China’s central bank, the Peoples Bank of China (PBOC), has escalated its defense against sketchy cryptocurrency vehicles to now target stablecoins. Only two weeks ago, the PBOC convened a multi-agency meeting on the problem of the rise in virtual currency activity. As reported by MSN, Bitcoin, for example, was a core concern as a “deep threat to monetary sovereignty and financial order.” Now Chinese officials have singled out stablecoins, specifically naming Tether (USDT) and Circle’s USDC.
On Dec. 5, seven of China’s major financial industry associations issued a public warning, which began:
“Recently, the concept of virtual currency has heated up rapidly, and some criminals have taken the opportunity to advocate related transaction speculation activities, and carry out illegal activities such as illegal fundraising and pyramid scheme fraud under the guise of stablecoins, air coins (π coins, etc.), real-world asset (RWA) tokens, and ‘mining.’ The use of virtual currency to transfer illegal and criminal proceeds seriously infringes on the property security of the public and disrupts the normal economic and financial order.”

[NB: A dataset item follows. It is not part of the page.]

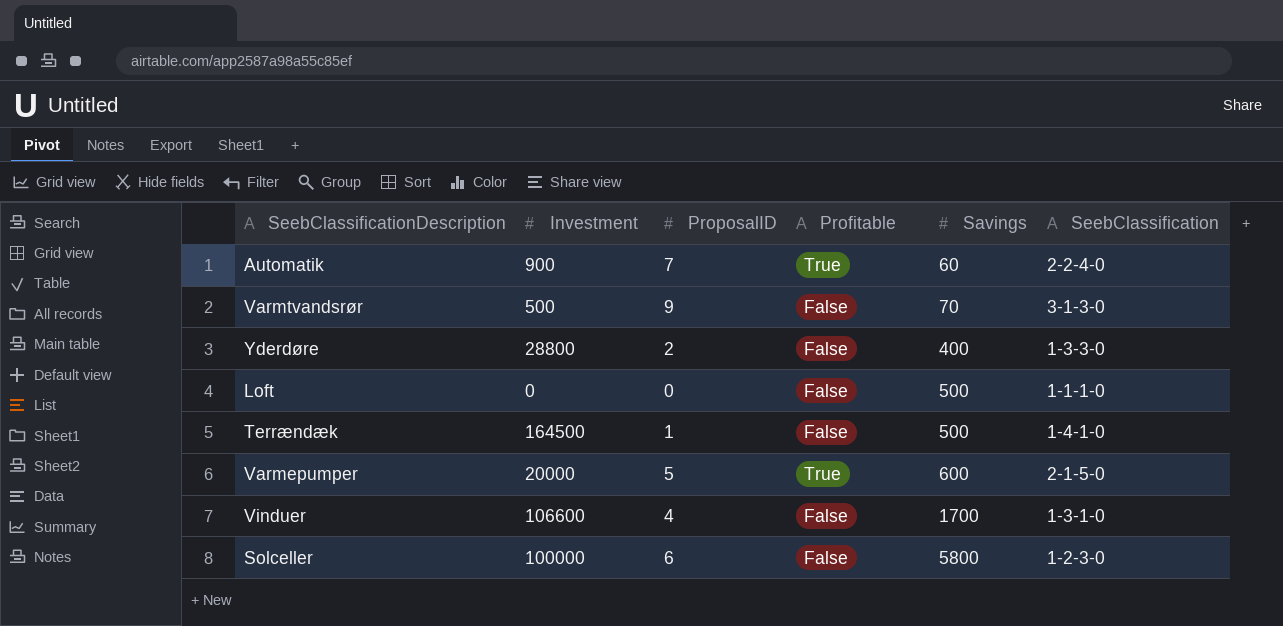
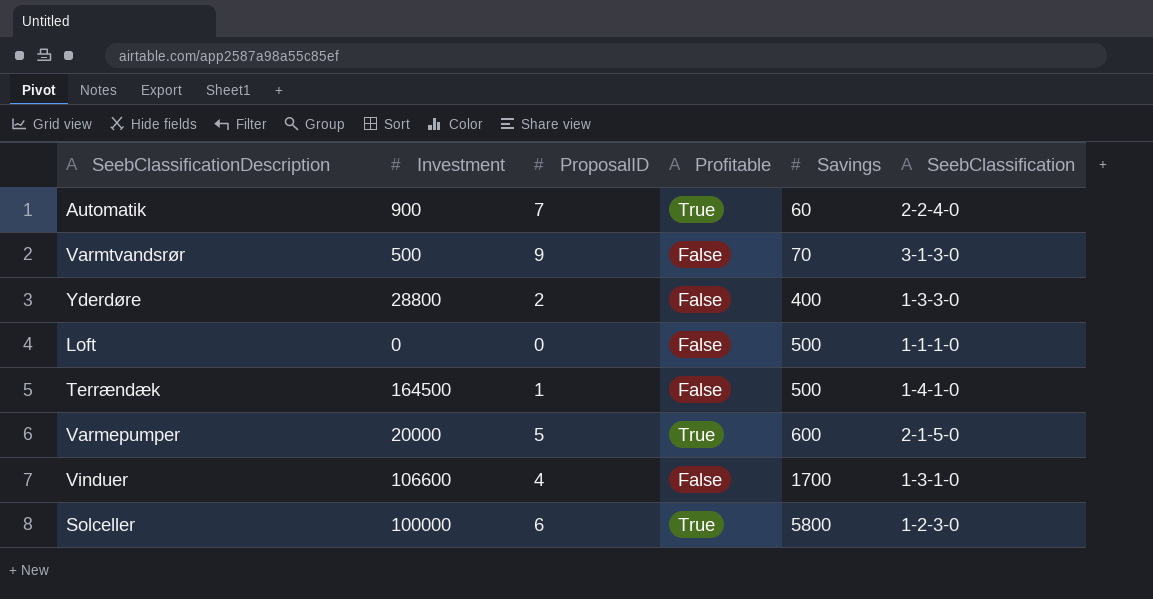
Solceller | Profitable: False -> True

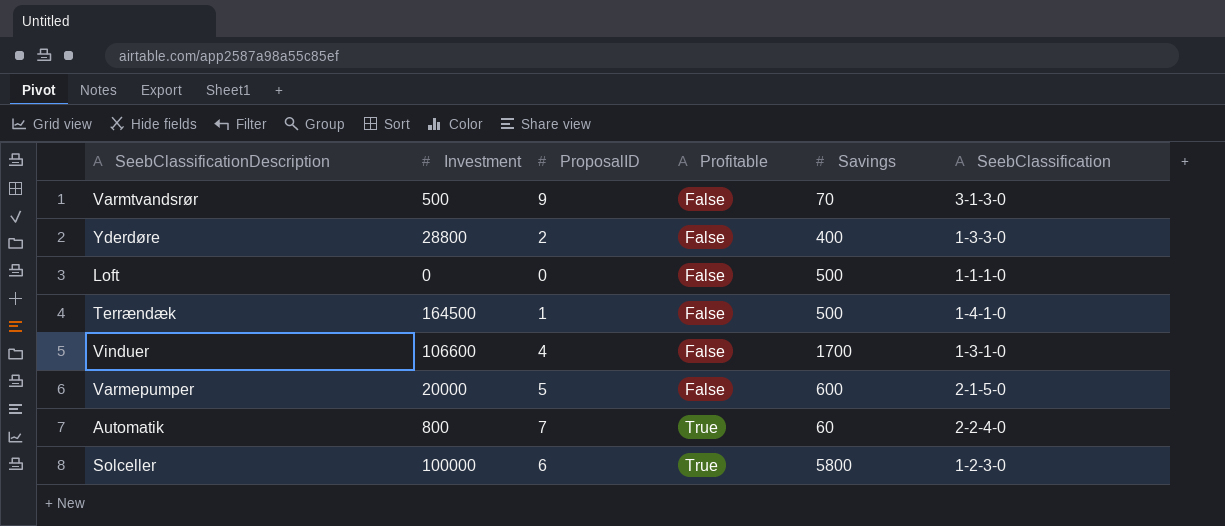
row order: Savings ascending -> Profitable ascending
Varmepumper | Profitable: True -> False
Automatik | Investment: 900 -> 800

And the first listed item explained:
“Virtual currency is not issued by the monetary authority, is not national legal tender, does not have the same legal status as legal tender, and cannot be circulated and used as currency in our country.” Beyond the more severe problems with “π coins and other air coins ... [s]tablecoins currently cannot effectively meet customer identification, anti-money laundering and other requirements, and there is a risk of being used for illegal activities such as money laundering, fundraising fraud, and illegal cross-border transfer of funds.”
TheStreet reported: “The last time this coalition mobilized was Sep. 24, 2021, when ten government departments jointly forced exchanges and mining farms to exit the country—an action that drove China’s share of global Bitcoin hashrate from roughly 75% to nearly zero…. China’s explicit ban on RWA tokenization arrives just as the global sector surpasses $30 billion in tokenized assets led by funds such as BlackRock’s $2 billion BUIDL. While other jurisdictions race to integrate blockchain-based capital markets, China is choosing the opposite approach: sealing off emerging rails to maintain capital controls and reduce systemic risk.”
According to MSN, “Professor Eric Lim from UNSW Sydney Business School told Cryptopolitan that in China digital assets pose a threat in the way it could enable capital flows to evade monitoring and oversight.
“'For a government that wants full authority over monetary policy, stablecoins are a structural problem because they give away that control,’ he said. ‘Privately issued stablecoins or crypto currencies operate on decentralized blockchain that can’t be policed in the same way as traditional finance.’
“Lim said the warning leaves no room for people to feign ignorance.
“'These comments serve as a warning for anyone harboring thoughts of experimenting with digital assets,’ he said.”